No matter how you slice it, there will be someone that whispers in your ear that your life is not what it should be. They will smoothly try to tell you, in short, that your life is at the mercy of someone else's whims and intentions. Suddenly your self-esteem is based not on your standard of values, but on someone else's viewpoint of existence. This has happened for years. Between indentured servitude, collective societies, or feudalistic rule, men and women have been no more than subjects in an attempt to control. Cruz is to the point of "letting go", similar to John Galt at the 20th Century Motor Company. "There I saw what was wrong with the world", Galt said. Cruz decides to let go, to "shrug". The party is about to begin, he's inviting his guests to a utopian party that's starting. Are you going to let go?

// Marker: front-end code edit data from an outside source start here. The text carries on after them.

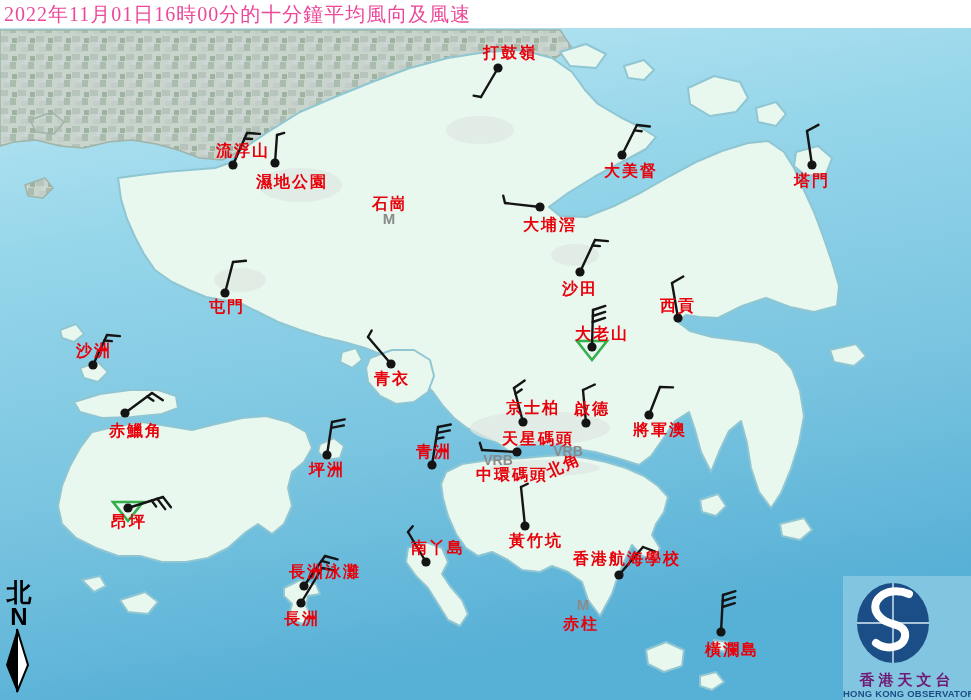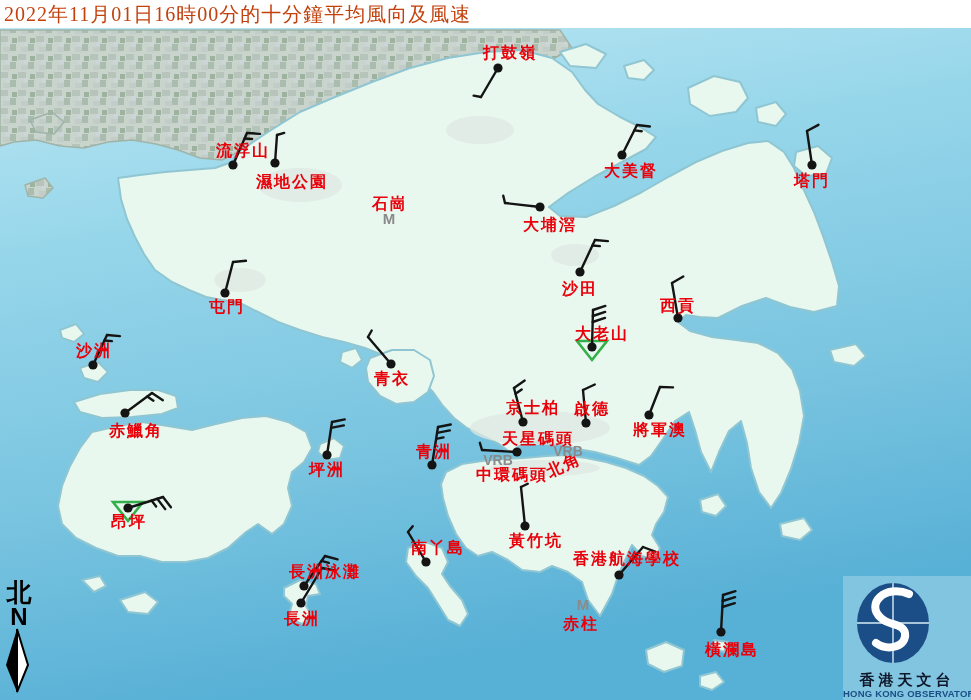--- a/index.html
+++ b/index.html
@@ -8,7 +8,7 @@
   #titlebar{position:absolute;left:0;top:0;width:971px;height:28px;background:#ffffff;
             z-index:30;display:flex;align-items:center;}
   #titlebar .t{font-family:"Liberation Serif","DejaVu Serif",serif;font-size:20px;
-               color:#c2410c;padding-left:4px;letter-spacing:1px;white-space:nowrap;}
+               color:#ec4899;padding-left:4px;letter-spacing:1px;white-space:nowrap;}
   #mapsvg{position:absolute;left:0;top:0;z-index:1;}
   .station-label{font-family:"DejaVu Serif","Liberation Serif",serif;font-weight:600;
                  font-size:16px;letter-spacing:2px;}

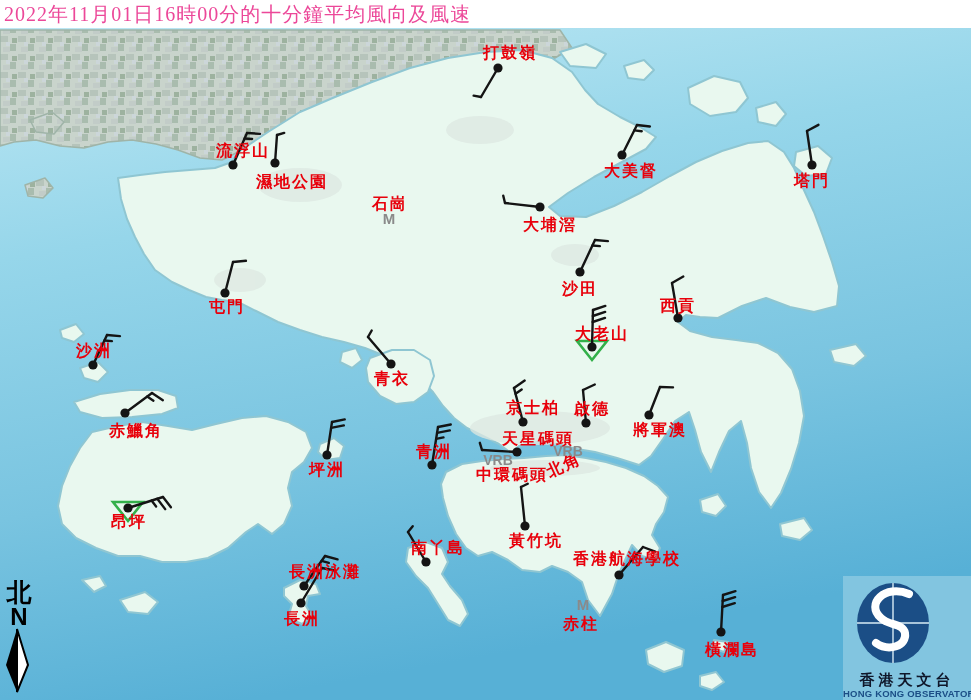--- a/index.html
+++ b/index.html
@@ -318,7 +318,7 @@
       <line x1="50" y1="7" x2="50" y2="87" stroke="#d8ecf5" stroke-width="1.4"></line>
       <path d="M66,18 C42,8 22,28 38,42 C46,50 60,47 62,57 C64,70 46,76 33,67" fill="none" stroke="#ffffff" stroke-width="8" stroke-linecap="round"></path>
     </svg>
-    <div class="zh" style="color:#0f172a">香港天文台</div>
+    <div class="zh" style="color:#701a75">香港天文台</div>
     <div class="en" style="color:#1b4e86">HONG KONG OBSERVATORY</div>
   </div>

In life there is nothing more sad than the destroyed human being; "a man without a purpose." Are we going to sit and wait for our lives to be taken by the public good? Who is the public? Can you even point him/her out? The only answer is anyone but yourself. Are you going to wait for the sharp cut of a guillotine? Are you going to live a sliver of life and get a grasp of happiness before someone finds out and cuts you down? Are you going to be everything you wanted to be, and ensure that nothing is stripped away from the purest form of glorious existence? Are you going to live your life, like it's Dynamite?